▶ _What the exercise asks_
Although the entries contain pictures, the copy should hold only their exact text.

───

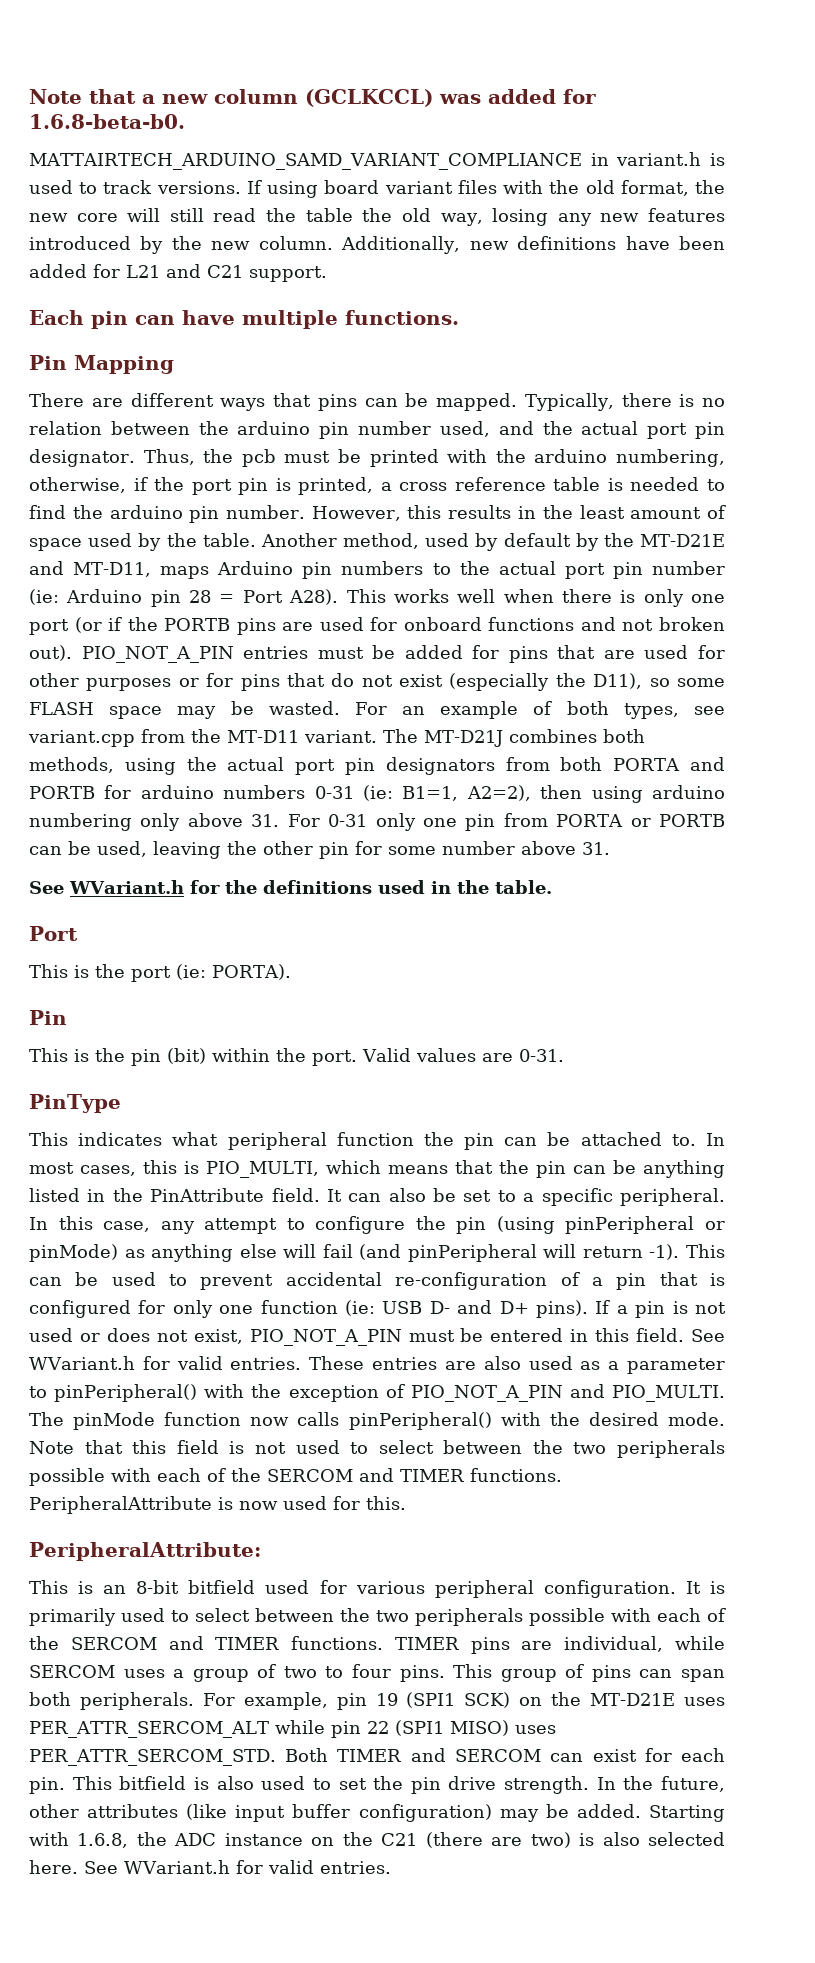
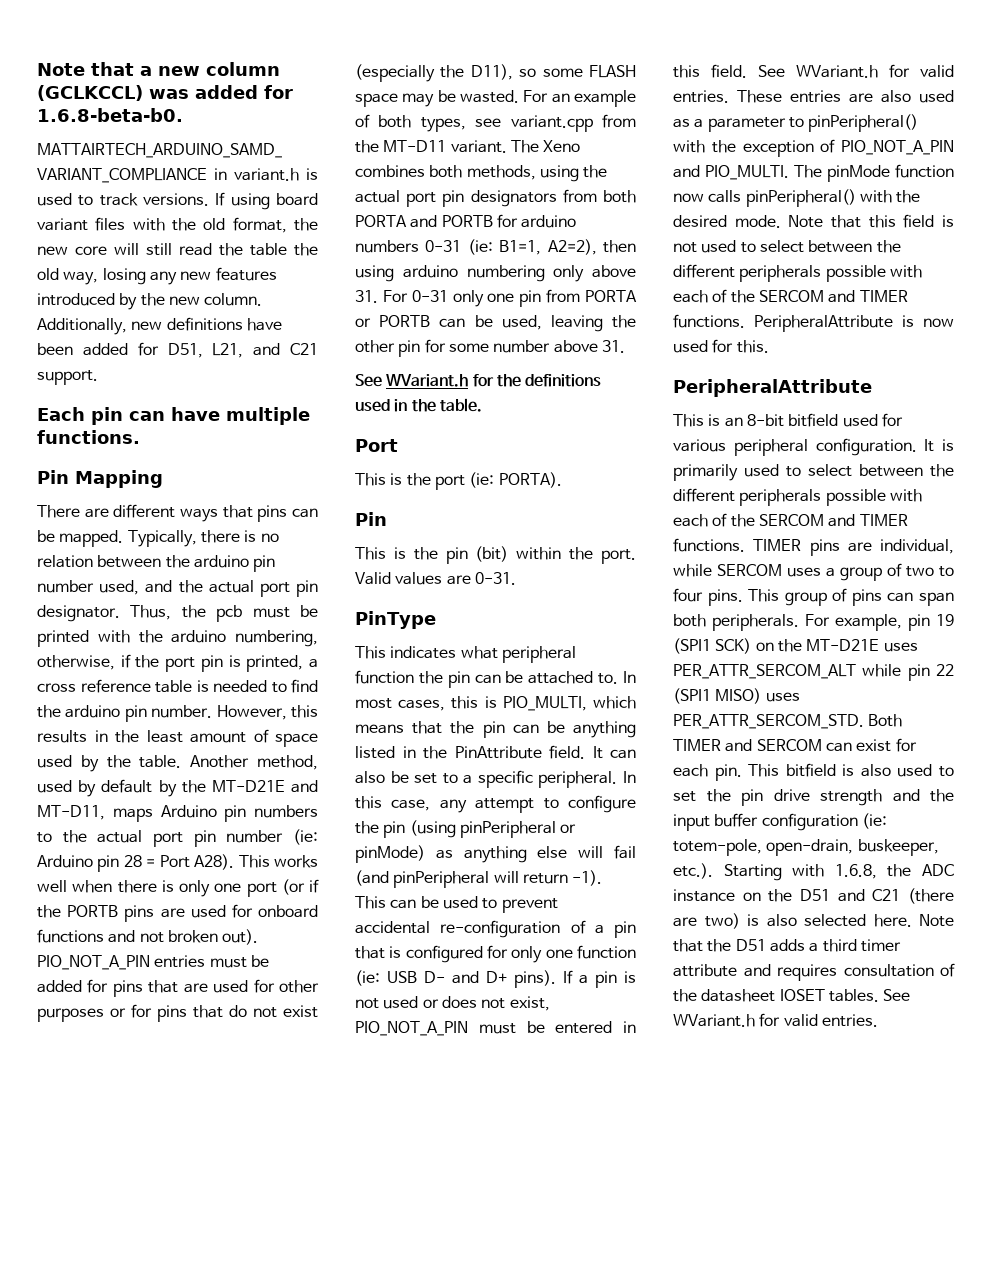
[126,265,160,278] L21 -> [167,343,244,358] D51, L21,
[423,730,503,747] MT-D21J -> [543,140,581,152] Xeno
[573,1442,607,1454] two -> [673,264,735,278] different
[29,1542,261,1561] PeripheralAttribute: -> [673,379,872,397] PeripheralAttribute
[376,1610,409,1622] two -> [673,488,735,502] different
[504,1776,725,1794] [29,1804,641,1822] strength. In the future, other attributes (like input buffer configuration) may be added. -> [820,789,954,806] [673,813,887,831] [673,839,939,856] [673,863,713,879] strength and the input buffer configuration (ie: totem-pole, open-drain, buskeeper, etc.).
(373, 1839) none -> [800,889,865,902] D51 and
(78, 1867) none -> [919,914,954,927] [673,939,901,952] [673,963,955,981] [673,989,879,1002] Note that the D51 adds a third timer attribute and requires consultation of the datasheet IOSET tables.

───

▶ _Task response_
[126,265,160,278] L21 -> [167,343,244,358] D51, L21,
[423,730,503,747] MT-D21J -> [543,140,581,152] Xeno
[573,1442,607,1454] two -> [673,264,735,278] different
[29,1542,261,1561] PeripheralAttribute: -> [673,379,872,397] PeripheralAttribute
[376,1610,409,1622] two -> [673,488,735,502] different
[504,1776,725,1794] [29,1804,641,1822] strength. In the future, other attributes (like input buffer configuration) may be added. -> [820,789,954,806] [673,813,887,831] [673,839,939,856] [673,863,713,879] strength and the input buffer configuration (ie: totem-pole, open-drain, buskeeper, etc.).
(373, 1839) none -> [800,889,865,902] D51 and
(78, 1867) none -> [919,914,954,927] [673,939,901,952] [673,963,955,981] [673,989,879,1002] Note that the D51 adds a third timer attribute and requires consultation of the datasheet IOSET tables.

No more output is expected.